The days when tertiary institutions received government funding for every student who turned up and enrolled are long gone.
Insight has been visiting universities and polytechs to gauge the effect of the government's stricter rules.
Enrolments are now strictly limited as a result of changes that followed unexpected, and costly, spikes in enrolments in courses of little apparent educational value in the early 2000s.
What's more, institutions' performance is measured against indicators including course completions, qualification completions, and the proportion of students who go on to further study.
And those measures are accompanied by sanctions.
The worst performers in each sector - universities, polytechnics, private providers and wananga - can be docked up to 5 percent of their government funding.
Individual courses that fail to meet minimum completion rates - 60 percent in universities, 45 percent in polytechnics and wananga - can lose their funding altogether. (The target for private providers is 70 percent, but it is measured as an average across all their courses.)
And institutions that fall more than 1 percent short of the enrolments for which the Tertiary Education Commission has funded them, have to repay the difference.
This year those measures resulted in claw-backs totalling $20.5 million - $15.8 million for under-enrolment, $2.79 million from institutions with particularly poor overall results, and $1.9 million from courses that failed to meet the completion rate benchmark.
The amounts are relatively trivial compared to the $2.7 billion that will be spent directly on government subsidies for tertiary institutions this year.
But Minister of Tertiary Education, Steven Joyce, says the system of performance measures and sanctions is having a positive effect.
"What we're seeing is more people achieving more quickly," he says.
"The signals we're sending to the institutions, those things have seen a big focus on the sort of pastoral care and support, which has been talked about over the years, but perhaps not delivered in the way and to the extent it is being delivered now."
That argument is supported by the figures.
From 2009 to 2012, average course completion rates have risen in every sector.
They have increased from:
- 84 percent to 86 percent in universities
- 74 percent to 79 percent in polytechnics
- 75 percent to 81 percent in wananga
- 77 percent to 81 percent in the private sector.
University and polytechnic leaders agree it is useful to publish and compare institutions' performance figures.
But they contend that the financial sanctions are unnecessary because it is enough to publicly compare results. And they also have problems with the measures themselves.
Chief executive of Unitec, Rick Ede, says the measurement of qualification completion rates is done in such a way that it is easily skewed by dips and surges in enrolments. Grow your student numbers, he says, and your qualification completion rate falls.

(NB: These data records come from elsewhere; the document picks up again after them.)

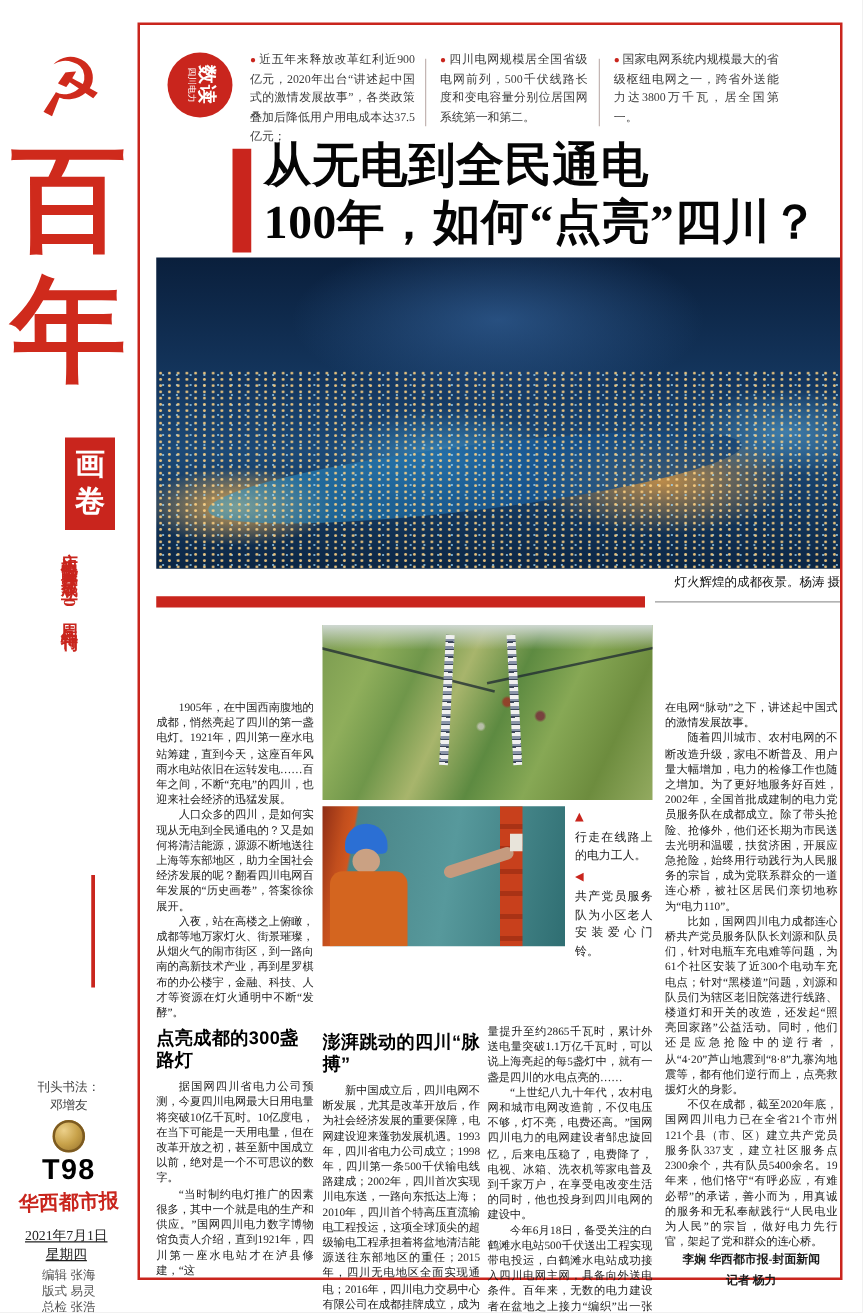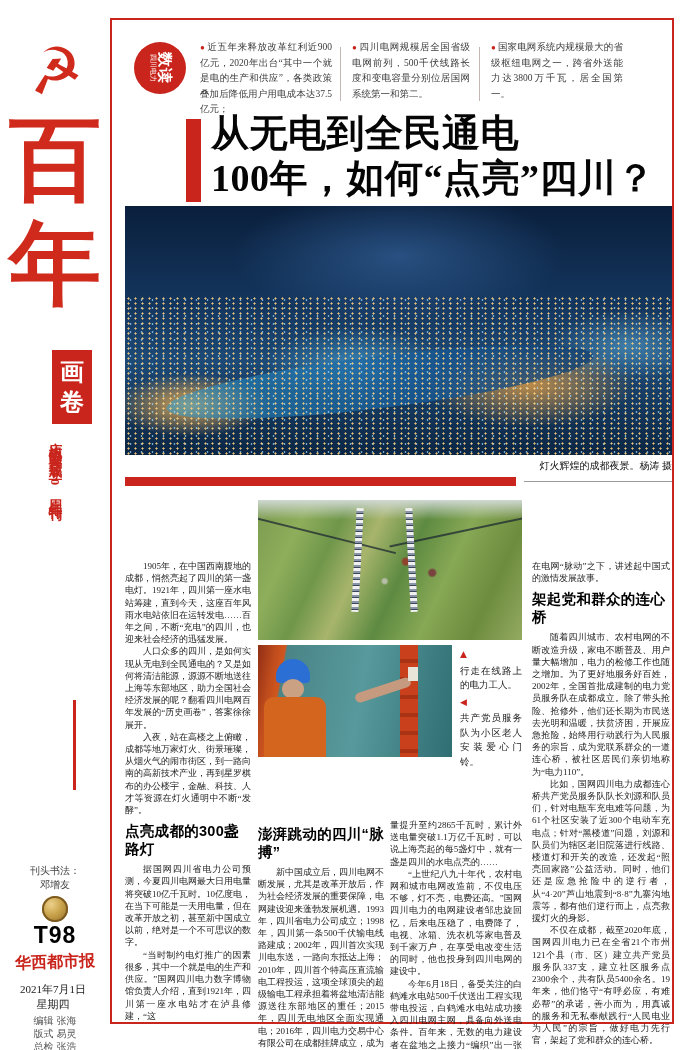--- a/index.html
+++ b/index.html
@@ -147,7 +147,7 @@
     </div>
   </div>
   <div class="abs stat" style="left:200px;width:132px;">
-    <span class="bullet">●</span><span>近五年来释放改革红利近900亿元，2020年出台“其中一个就是电的生产和供应”，各类政策叠加后降低用户用电成本达37.5亿元；</span>
+    <span class="bullet">●</span><span>近五年来释放改革红利近900亿元，2020年出台“讲述起中国式的激情发展故事”，各类政策叠加后降低用户用电成本达37.5亿元；</span>
   </div>
   <div class="abs stat-div" style="left:340px;"></div>
   <div class="abs stat" style="left:352px;width:118px;">

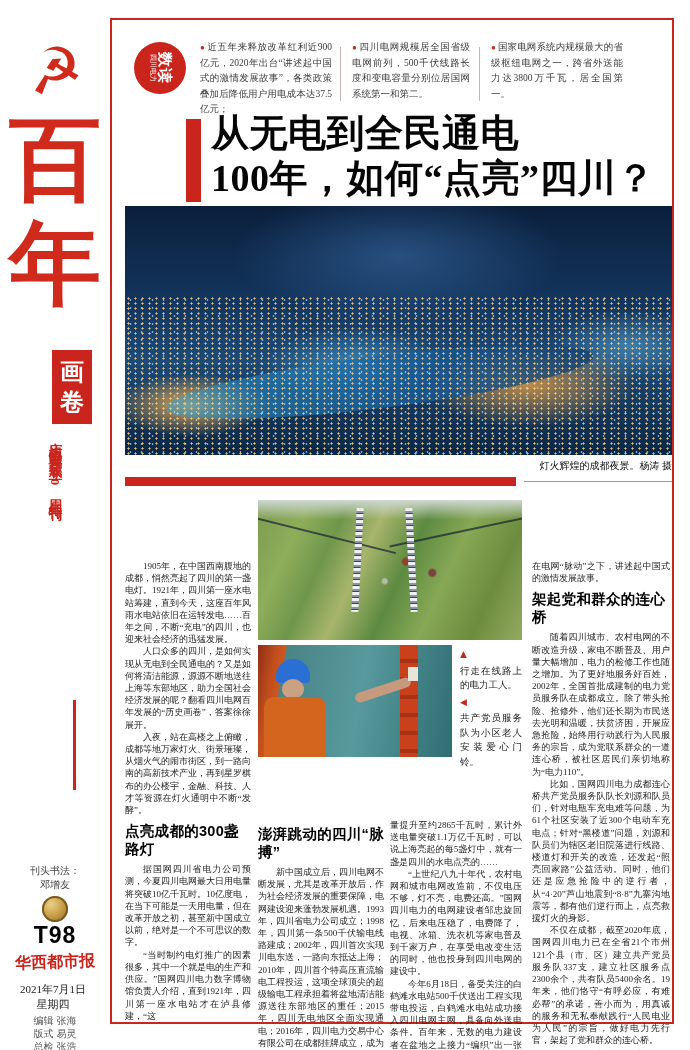--- a/index.html
+++ b/index.html
@@ -220,7 +220,6 @@
 
   <div class="abs bodycol c4">
     <p class="noind">在电网“脉动”之下，讲述起中国式的激情发展故事。</p>
-    <div class="sec-head">架起党和群众的连心桥</div>
     <p>随着四川城市、农村电网的不断改造升级，家电不断普及、用户量大幅增加，电力的检修工作也随之增加。为了更好地服务好百姓，2002年，全国首批成建制的电力党员服务队在成都成立。除了带头抢险、抢修外，他们还长期为市民送去光明和温暖，扶贫济困，开展应急抢险，始终用行动践行为人民服务的宗旨，成为党联系群众的一道连心桥，被社区居民们亲切地称为“电力110”。</p>
     <p>比如，国网四川电力成都连心桥共产党员服务队队长刘源和队员们，针对电瓶车充电难等问题，为61个社区安装了近300个电动车充电点；针对“黑楼道”问题，刘源和队员们为辖区老旧院落进行线路、楼道灯和开关的改造，还发起“照亮回家路”公益活动。同时，他们还是应急抢险中的逆行者，从“4·20”芦山地震到“8·8”九寨沟地震等，都有他们逆行而上，点亮救援灯火的身影。</p>
     <p>不仅在成都，截至2020年底，国网四川电力已在全省21个市州121个县（市、区）建立共产党员服务队337支，建立社区服务点2300余个，共有队员5400余名。19年来，他们恪守“有呼必应，有难必帮”的承诺，善小而为，用真诚的服务和无私奉献践行“人民电业为人民”的宗旨，做好电力先行官，架起了党和群众的连心桥。</p>

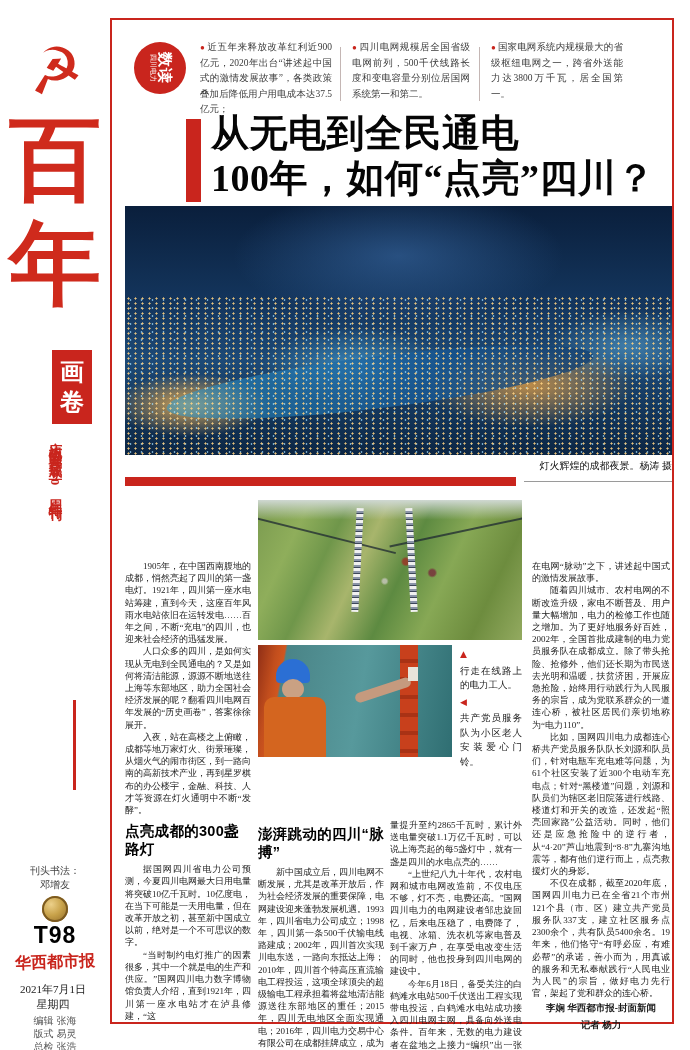--- a/index.html
+++ b/index.html
@@ -27,7 +27,7 @@
        font-family:"Liberation Sans","DejaVu Sans",sans-serif;letter-spacing:1px;}
   .paper-name{left:0;top:952px;width:110px;text-align:center;font-size:16px;font-weight:bold;color:#c9251d;
               transform:rotate(-2deg);}
-  .issue-date{left:0;top:982px;width:106px;text-align:center;font-size:11px;line-height:15px;color:#222;}
+  .issue-date{left:0;top:982px;width:106px;text-align:center;font-size:11px;line-height:15px;color:#222;text-decoration:underline;}
   .staff{left:0;top:1014px;width:110px;text-align:center;font-size:10px;line-height:13px;color:#555;
          font-family:"Liberation Sans","DejaVu Sans",sans-serif;}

"Qualification completions only account probably for about a quarter of what the indicator really measures. And even though the TEC will acknowledge that, yep, there are flaws in the indicator, they have simply kept on applying it, and what that has done, I believe, is incentivise some games-playing around the system," he says.
And vice-chancellor of Auckland University of Technology, Derek McCormack, says another of the measures, the course completion rate, should not be applied to individual courses.
He says some courses simply are difficult, particularly first-year maths and science papers that are prerequisites for disciplines inculding health, the sciences, and engineering.
"If you've come out of school and you want to get into some areas of technology and your maths wasn't up to scratch, well you might have a couple of goes at getting your early maths papers," he says.
"To just drop the funding for those papers seems to be a little bit scatter-gun in thinking about a well-structured, comprehensive delivery of educational programmes."
Mr McCormack says the Tertiary Education Commission should leave it up to institutions to make decisions about individual courses, and restrict its monitoring to average course completion rates.
Both Rick Ede and Derek McCormack agree that some institutions might be tempted to work the system in order to improve their results in the various performance indicators. Making courses easier to pass, for example, or refusing to enrol students with a poor academic track record. But they doubt it is happening.
President of the Tertiary Education Union, Lesley Francey, however, says it is.
"I have been told by members they have been pressured to pass students that perhaps would be very borderline," she says.
And executive director of the Union of Students Associations, Alistair Shaw, says institutions are refusing to enrol people they fear will drag down their completion rate figures.
"People who come from alternative pathways because they're older, or they haven't completed university entrance and they need to complete some sort of bridging programme - those have been cut away because the institutions are worried that they need achieve such great completion rates and they just are focused on the students who they think won't need any support."
Such complaints show there are clear dangers in the system of tertiary education performance measures and sanctions.
The government, however, is confident it is managing those risks. The number of Maori and Pasifika students is steadily increasing, and quality assurance bodies are checking that standards are maintained.
And despite minimal increases in per-student funding, more students are completing their studies.